**Exercise goal:**
The required answer is the run of lines from the one holding "Soporte VSM anclaje" to the end of the data below, copied exactly and free of pictures.

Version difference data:
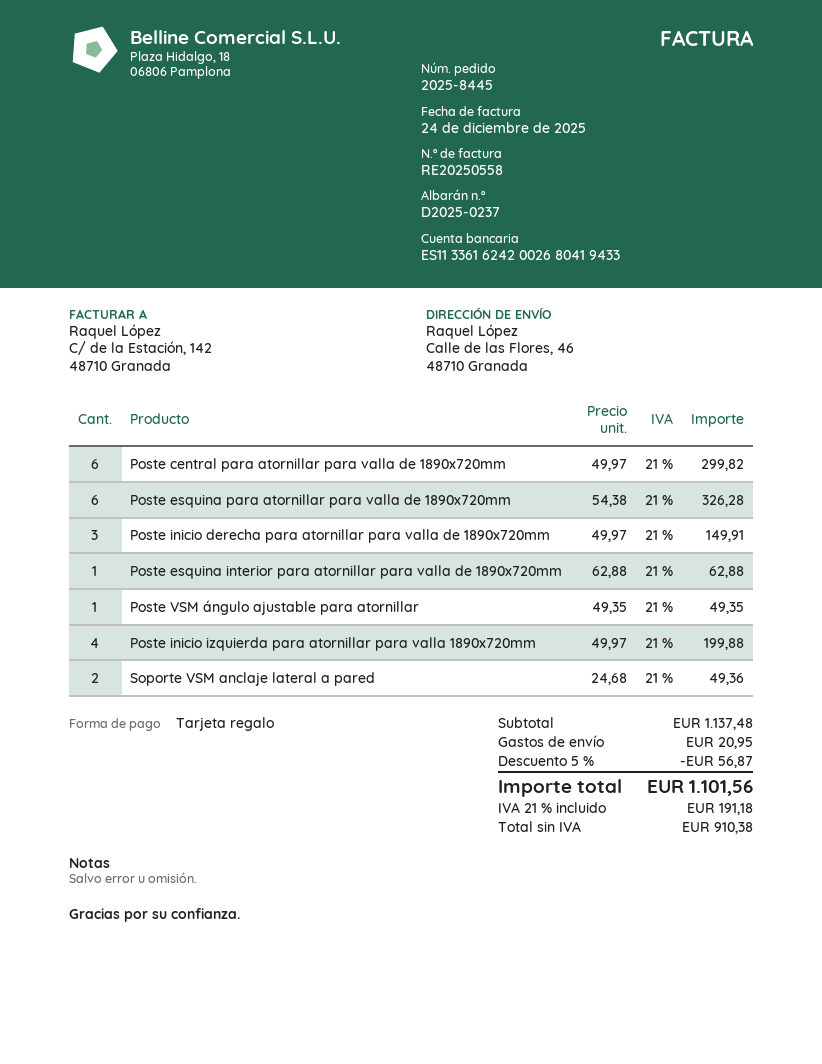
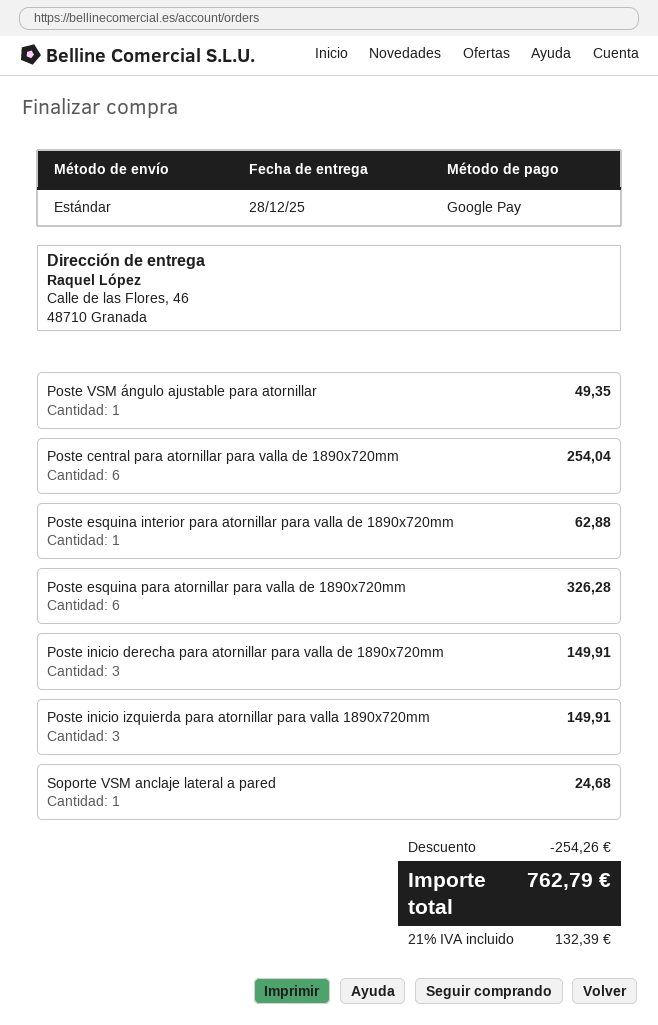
payment method: gift card -> Google Pay
Poste central para atornillar para valla de 1890x720mm: 6 for 299.82 -> 6 for 254.04
Poste inicio izquierda para atornillar para valla 1890x720mm: 4 for 199.88 -> 3 for 149.91
Soporte VSM anclaje lateral a pared: 2 for 49.36 -> 1 for 24.68
discount: 56.87 -> 254.26
shipping: 20.95 -> none
tax: 21% = 191.18 -> 21% = 132.39
total: 1101.56 -> 762.79

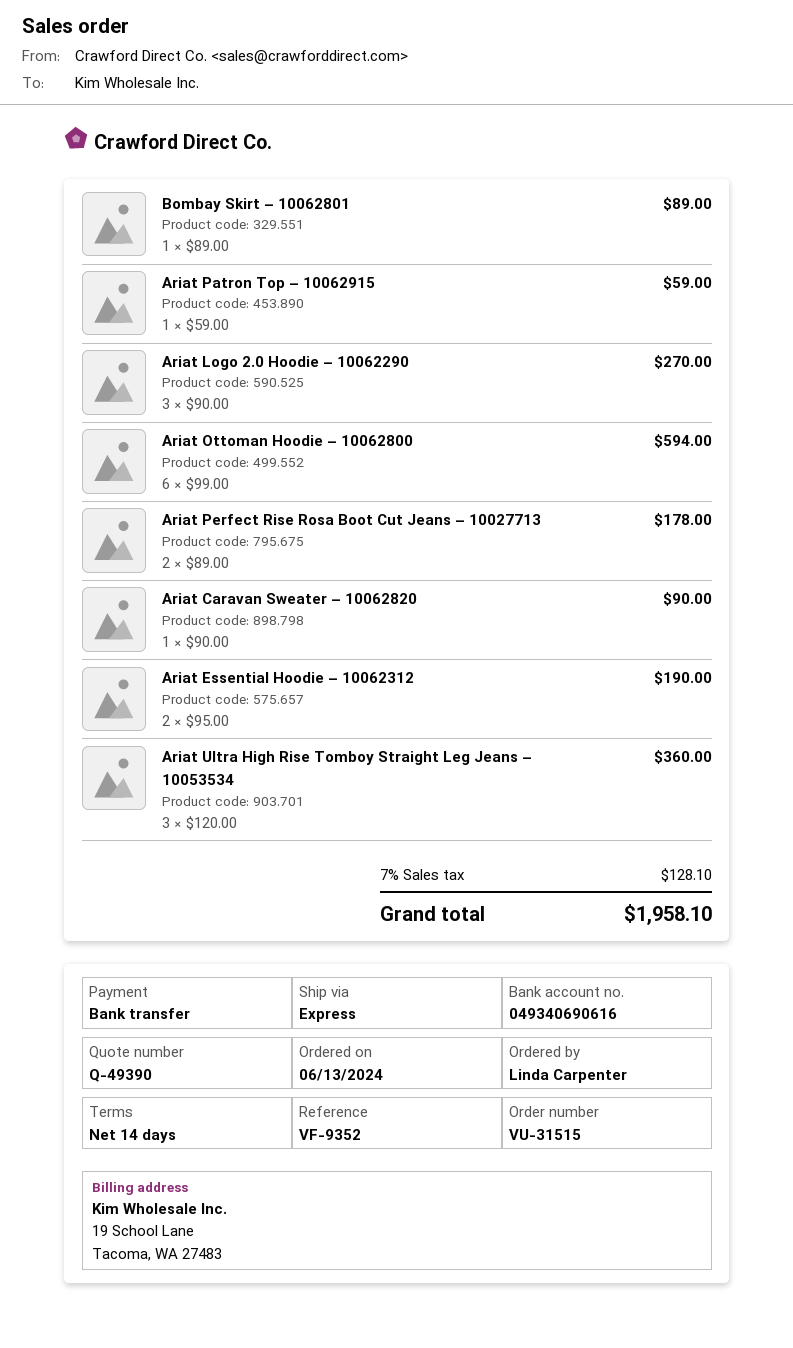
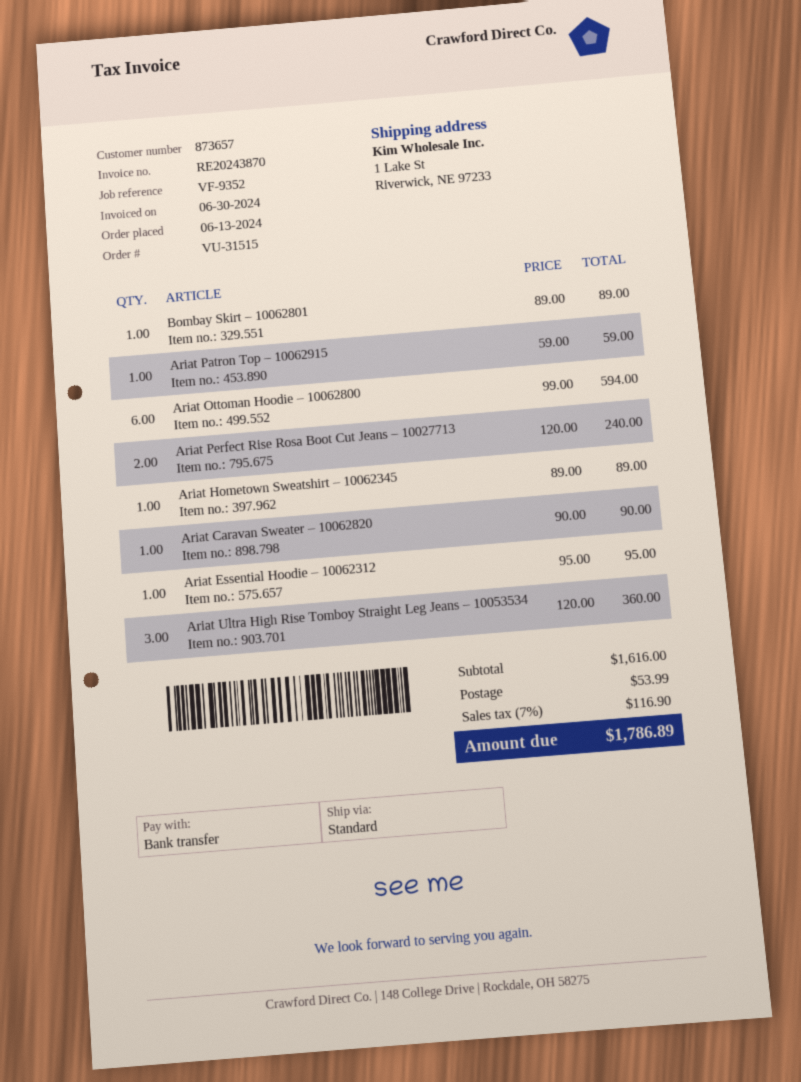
shipping method: express -> standard
Ariat Logo 2.0 Hoodie – 10062290: 3 x 90.00 = 270.00 -> none
Ariat Perfect Rise Rosa Boot Cut Jeans – 10027713: 2 x 89.00 = 178.00 -> 2 x 120.00 = 240.00
Ariat Essential Hoodie – 10062312: 2 x 95.00 = 190.00 -> 1 x 95.00 = 95.00
Ariat Hometown Sweatshirt – 10062345: none -> 1 x 89.00 = 89.00
shipping: none -> 53.99
tax: 7% = 128.10 -> 7% = 116.90
total: 1958.10 -> 1786.89

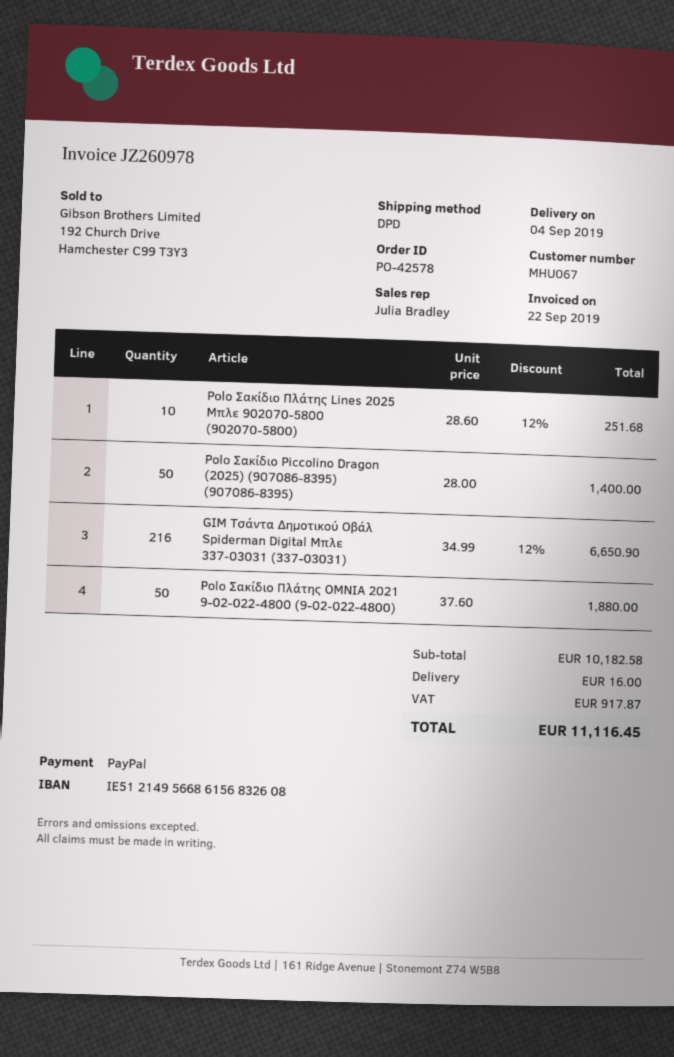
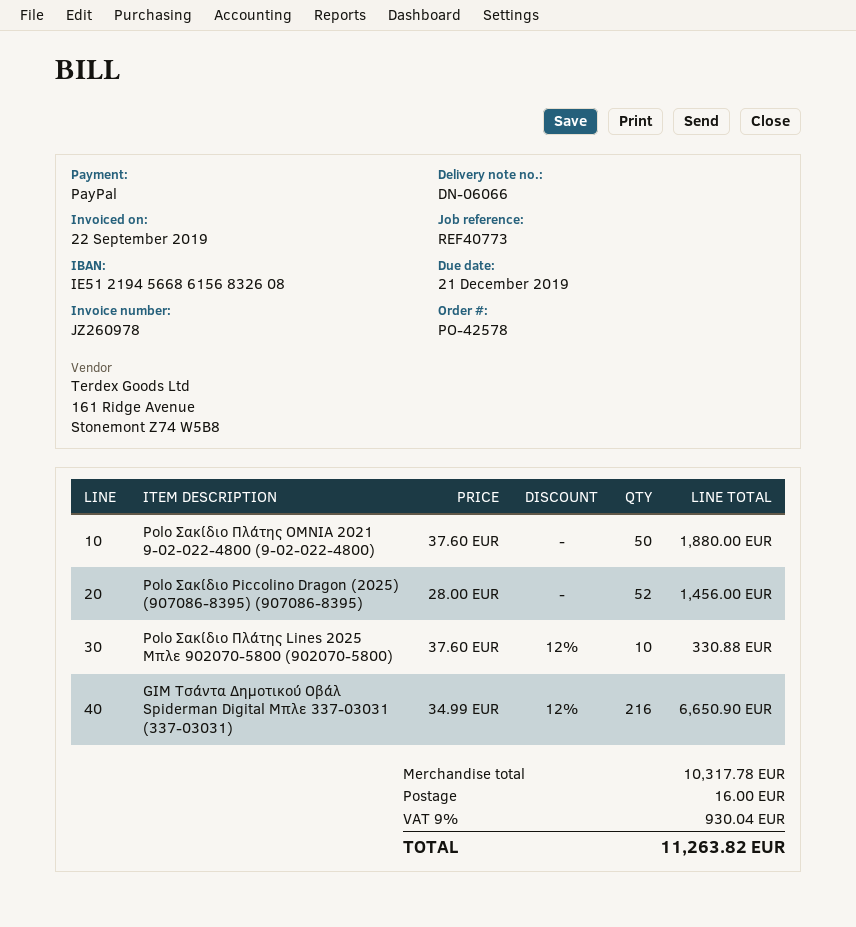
bank account: IE51214956686156832608 -> IE51219456686156832608
Polo Σακίδιο Πλάτης Lines 2025 Μπλε 902070-5800 (902070-5800): 10 x 28.60 - 12% = 251.68 -> 10 x 37.60 - 12% = 330.88
Polo Σακίδιο Piccolino Dragon (2025) (907086-8395) (907086-8395): 50 x 28.00 = 1400.00 -> 52 x 28.00 = 1456.00
subtotal: 10182.58 -> 10317.78
tax: 917.87 -> 930.04
total: 11116.45 -> 11263.82

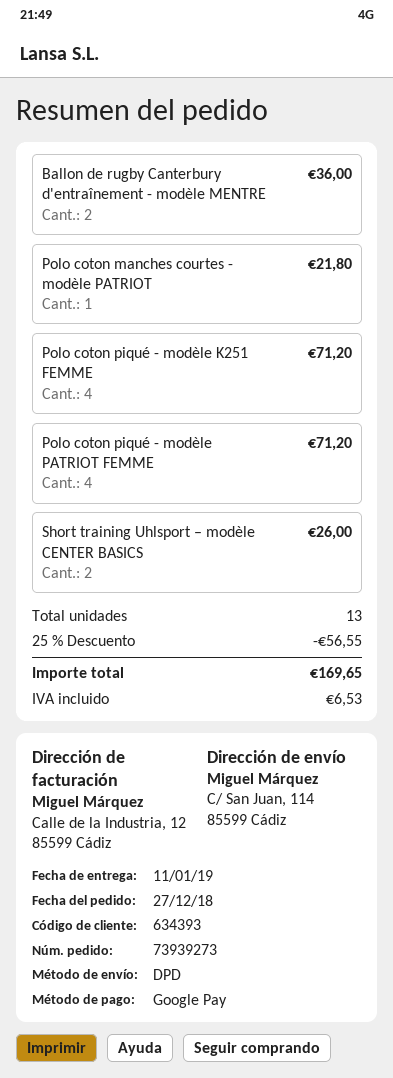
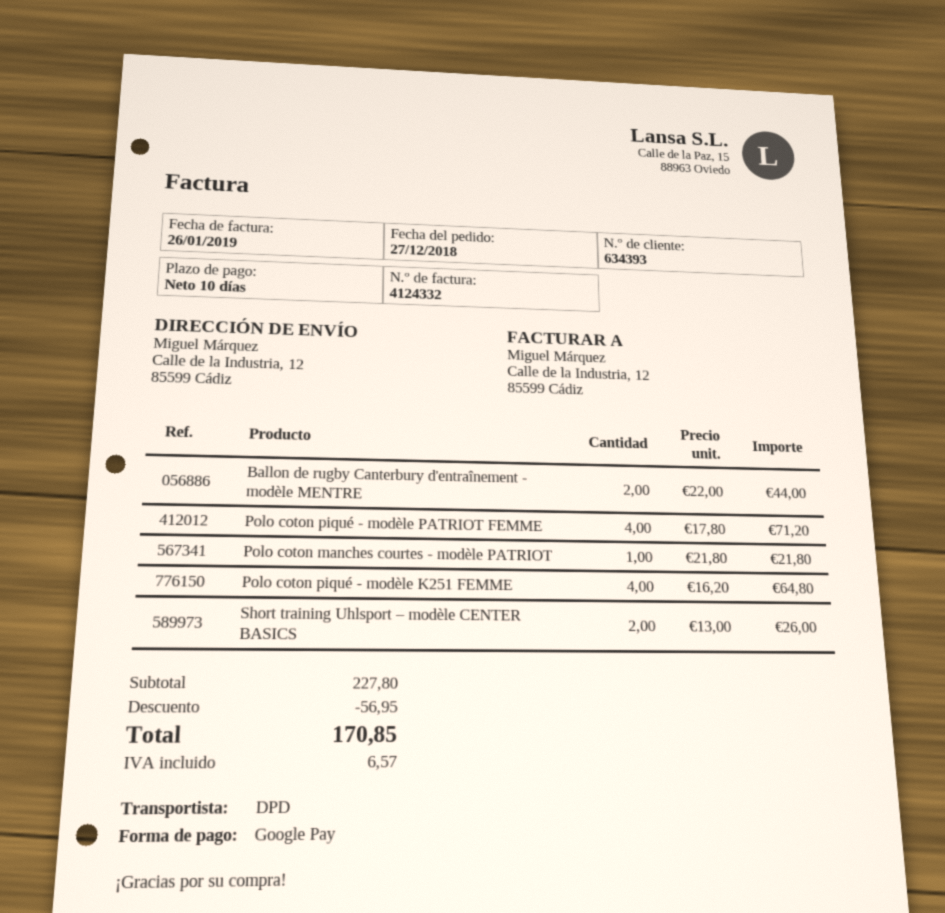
ship to: C/ San Juan, 114, 85599 Cádiz -> Calle de la Industria, 12, 85599 Cádiz
Ballon de rugby Canterbury d'entraînement - modèle MENTRE: 2 for 36.00 -> 2 for 44.00
Polo coton piqué - modèle K251 FEMME: 4 for 71.20 -> 4 for 64.80
discount: 56.55 -> 56.95
tax: 6.53 -> 6.57
total: 169.65 -> 170.85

**Final answer:**
Soporte VSM anclaje lateral a pared: 2 for 49.36 -> 1 for 24.68
discount: 56.87 -> 254.26
shipping: 20.95 -> none
tax: 21% = 191.18 -> 21% = 132.39
total: 1101.56 -> 762.79

shipping method: express -> standard
Ariat Logo 2.0 Hoodie – 10062290: 3 x 90.00 = 270.00 -> none
Ariat Perfect Rise Rosa Boot Cut Jeans – 10027713: 2 x 89.00 = 178.00 -> 2 x 120.00 = 240.00
Ariat Essential Hoodie – 10062312: 2 x 95.00 = 190.00 -> 1 x 95.00 = 95.00
Ariat Hometown Sweatshirt – 10062345: none -> 1 x 89.00 = 89.00
shipping: none -> 53.99
tax: 7% = 128.10 -> 7% = 116.90
total: 1958.10 -> 1786.89

bank account: IE51214956686156832608 -> IE51219456686156832608
Polo Σακίδιο Πλάτης Lines 2025 Μπλε 902070-5800 (902070-5800): 10 x 28.60 - 12% = 251.68 -> 10 x 37.60 - 12% = 330.88
Polo Σακίδιο Piccolino Dragon (2025) (907086-8395) (907086-8395): 50 x 28.00 = 1400.00 -> 52 x 28.00 = 1456.00
subtotal: 10182.58 -> 10317.78
tax: 917.87 -> 930.04
total: 11116.45 -> 11263.82

ship to: C/ San Juan, 114, 85599 Cádiz -> Calle de la Industria, 12, 85599 Cádiz
Ballon de rugby Canterbury d'entraînement - modèle MENTRE: 2 for 36.00 -> 2 for 44.00
Polo coton piqué - modèle K251 FEMME: 4 for 71.20 -> 4 for 64.80
discount: 56.55 -> 56.95
tax: 6.53 -> 6.57
total: 169.65 -> 170.85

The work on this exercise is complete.